━━ Provided material ━━

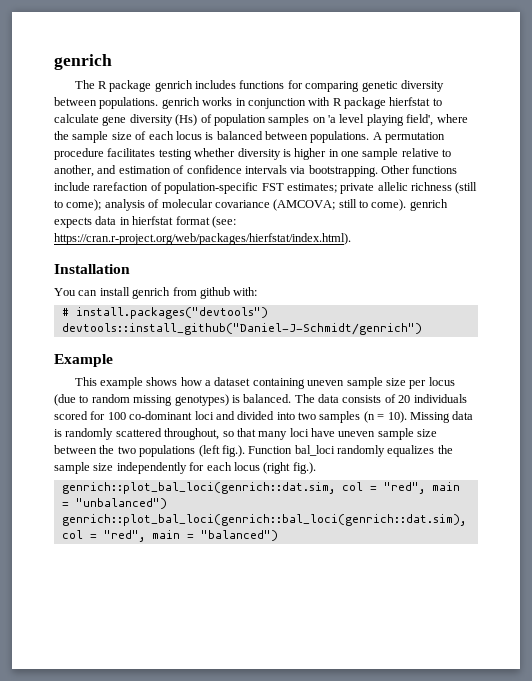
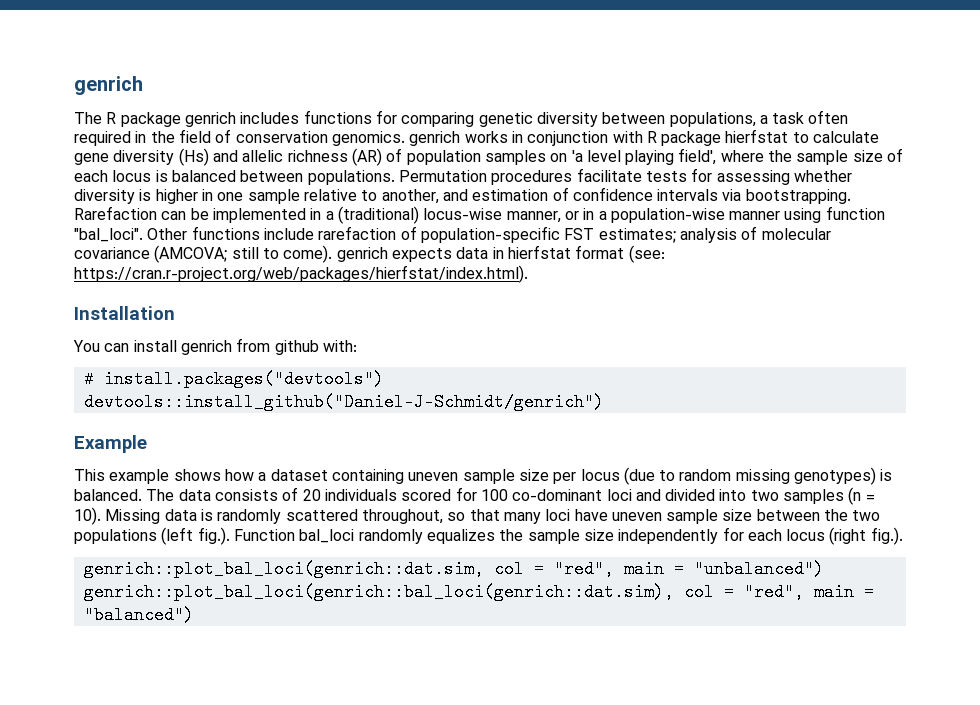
[99,97,159,109] populations. -> [669,110,849,127] [74,129,405,146] populations, a task often required in the field of conservation genomics.
(198, 120) none -> [212,148,382,166] and allelic richness (AR)
[372,132,446,143] [54,148,192,160] A permutation procedure facilitates testing -> [398,168,790,185] Permutation procedures facilitate tests for assessing
(378, 171) none -> [74,206,885,224] [74,228,143,242] Rarefaction can be implemented in a (traditional) locus-wise manner, or in a population-wise manner using function "bal_loci".
[340,182,478,194] [54,199,102,211] private allelic richness (still to come); -> (676, 235) none

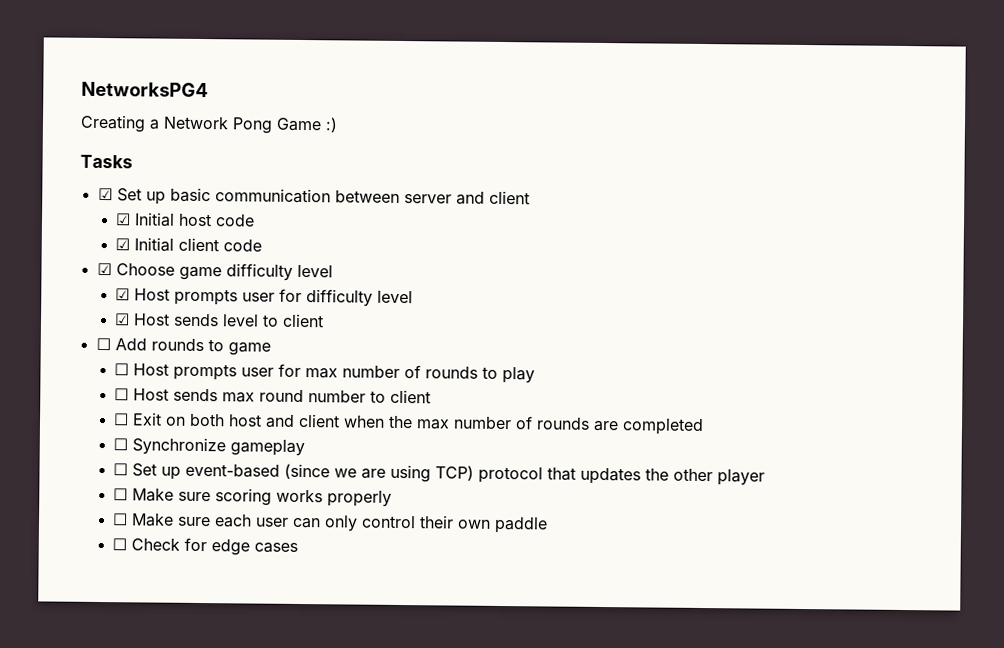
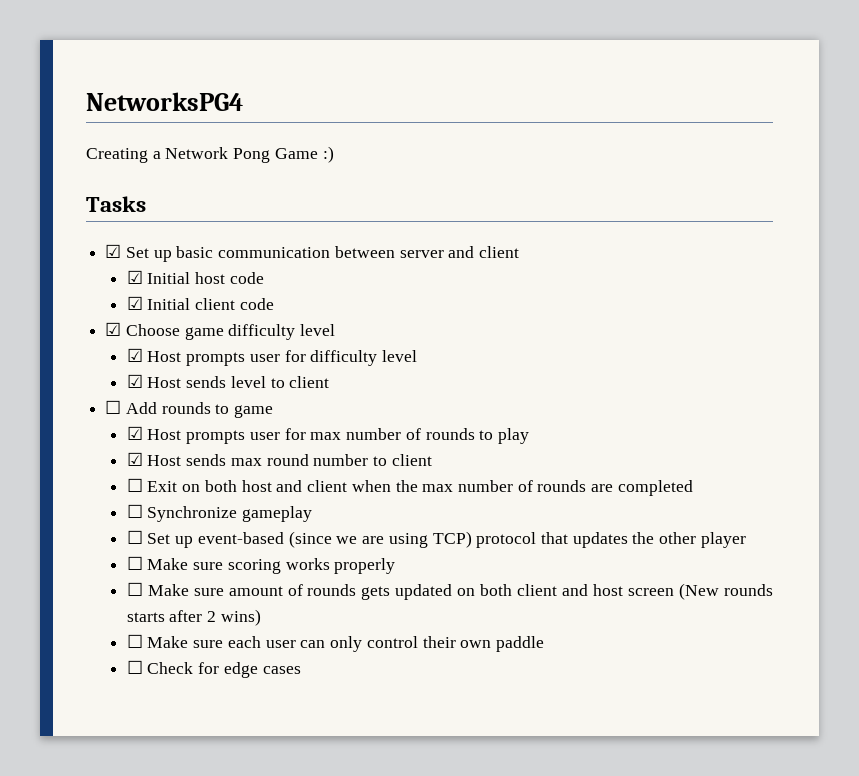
[114,363,130,376] ☐ -> [126,426,143,440] ☑
[114,388,130,401] ☐ -> [126,452,143,466] ☑
(393, 498) none -> [126,582,773,600] [126,609,261,626] // ☐ Make sure amount of rounds gets updated on both client and host screen (New rounds starts after 2 wins)

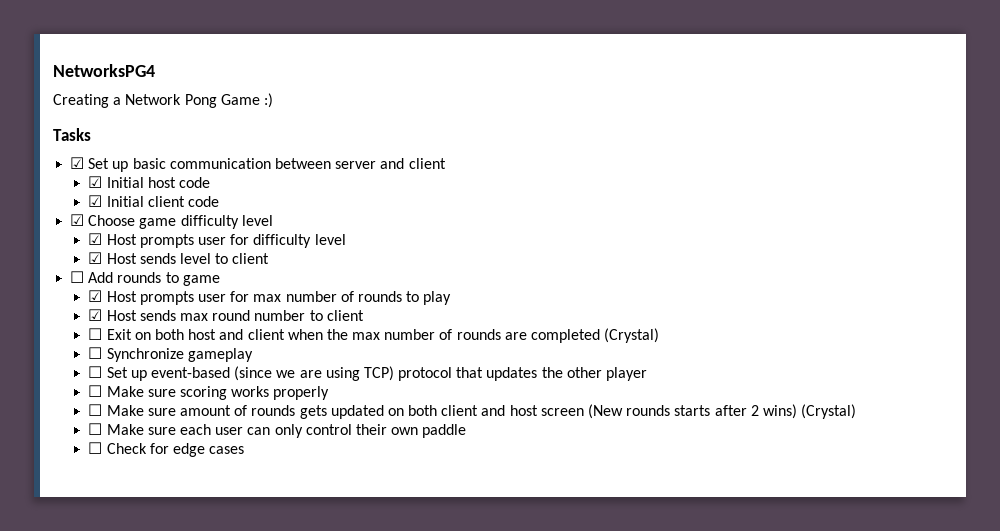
(693, 488) none -> [604,328,660,343] (Crystal)
(261, 617) none -> [801,404,857,419] (Crystal)

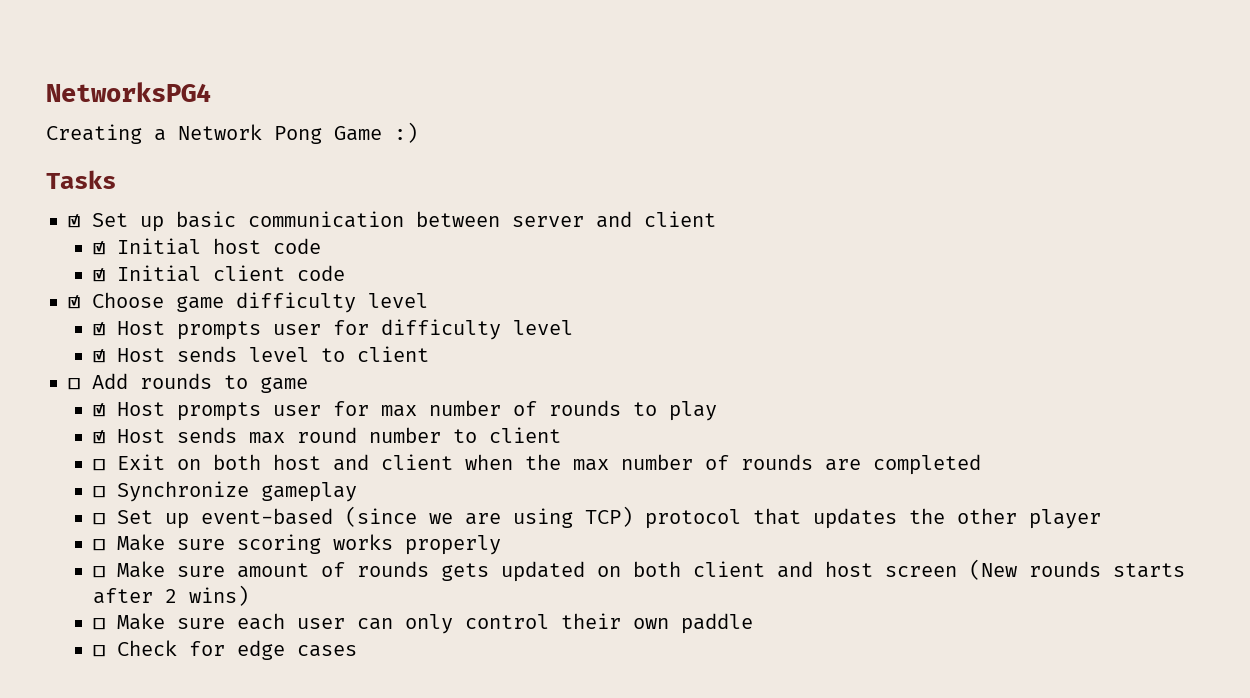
[604,328,660,343] (Crystal) -> (982, 464) none
[801,404,857,419] (Crystal) -> (250, 595) none

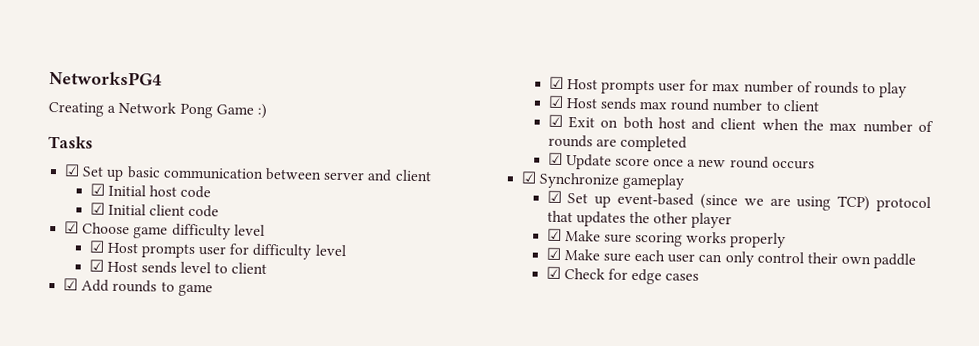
[68,378,80,390] ☐ -> [63,278,79,291] ☑
[93,459,106,471] ☐ -> [547,114,563,127] ☑
[93,486,106,498] ☐ -> [547,152,815,170] [521,171,538,184] ☑ Update score once a new round occurs // ☑
[93,513,106,525] ☐ -> [546,190,562,203] ☑
[93,539,106,551] ☐ -> [546,228,562,241] ☑
[93,559,1186,582] [93,585,250,606] [93,618,106,630] ☐ Make sure amount of rounds gets updated on both client and host screen (New rounds starts after 2 wins) // ☐ -> [545,247,561,260] ☑
[93,645,106,657] ☐ -> [545,266,561,279] ☑

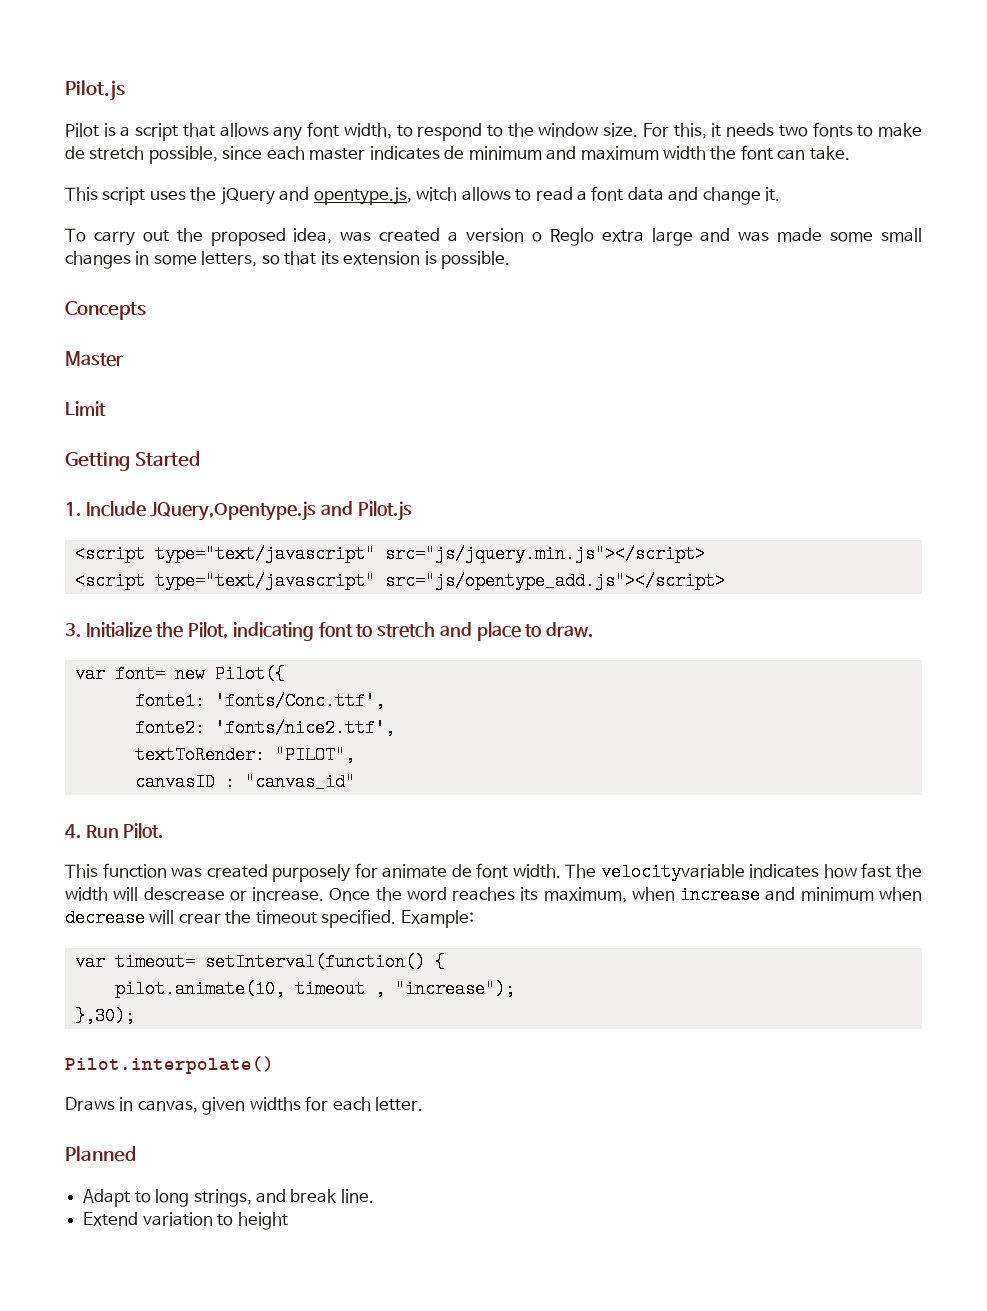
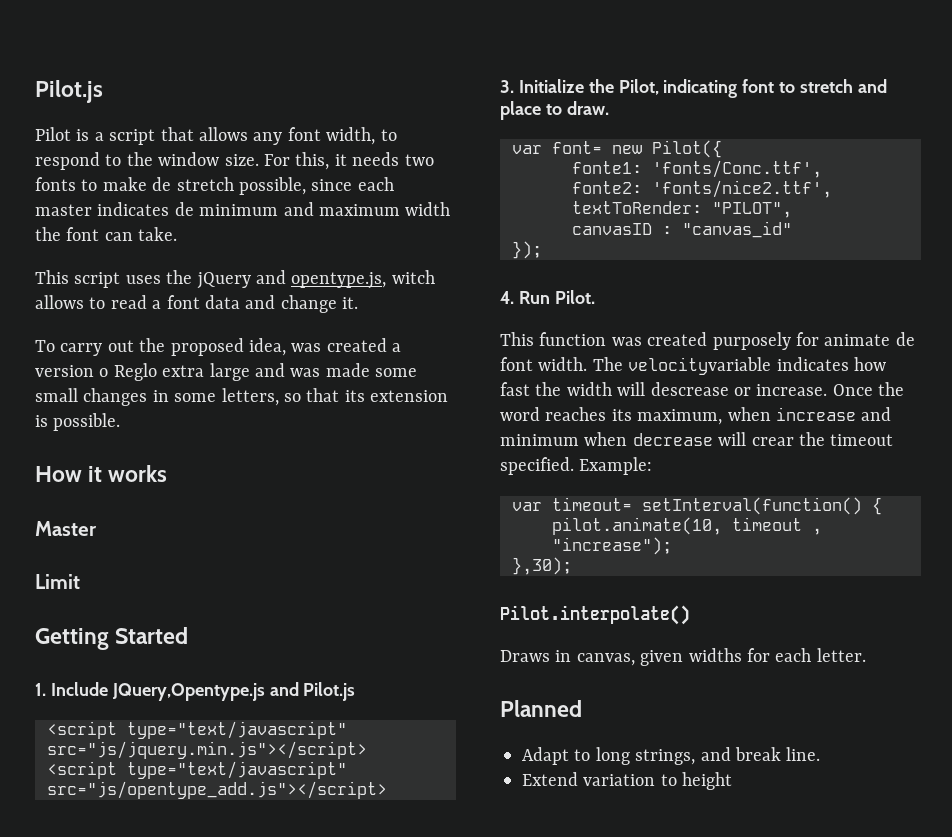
[65,301,146,320] Concepts -> [35,465,168,482] How it works
(355, 782) none -> [512,241,542,259] // });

━━━

▶ Required action:
Within these entries, output exactly the lines starting at the one with "[372,132,446,143] [54,148,192,160] A" and finishing at the one with "[114,388,130,401] ☐ -> [126,452,143,466] ☑". Leave pictures out of the output.

▶ Solution for this exercise:
[372,132,446,143] [54,148,192,160] A permutation procedure facilitates testing -> [398,168,790,185] Permutation procedures facilitate tests for assessing
(378, 171) none -> [74,206,885,224] [74,228,143,242] Rarefaction can be implemented in a (traditional) locus-wise manner, or in a population-wise manner using function "bal_loci".
[340,182,478,194] [54,199,102,211] private allelic richness (still to come); -> (676, 235) none

[114,363,130,376] ☐ -> [126,426,143,440] ☑
[114,388,130,401] ☐ -> [126,452,143,466] ☑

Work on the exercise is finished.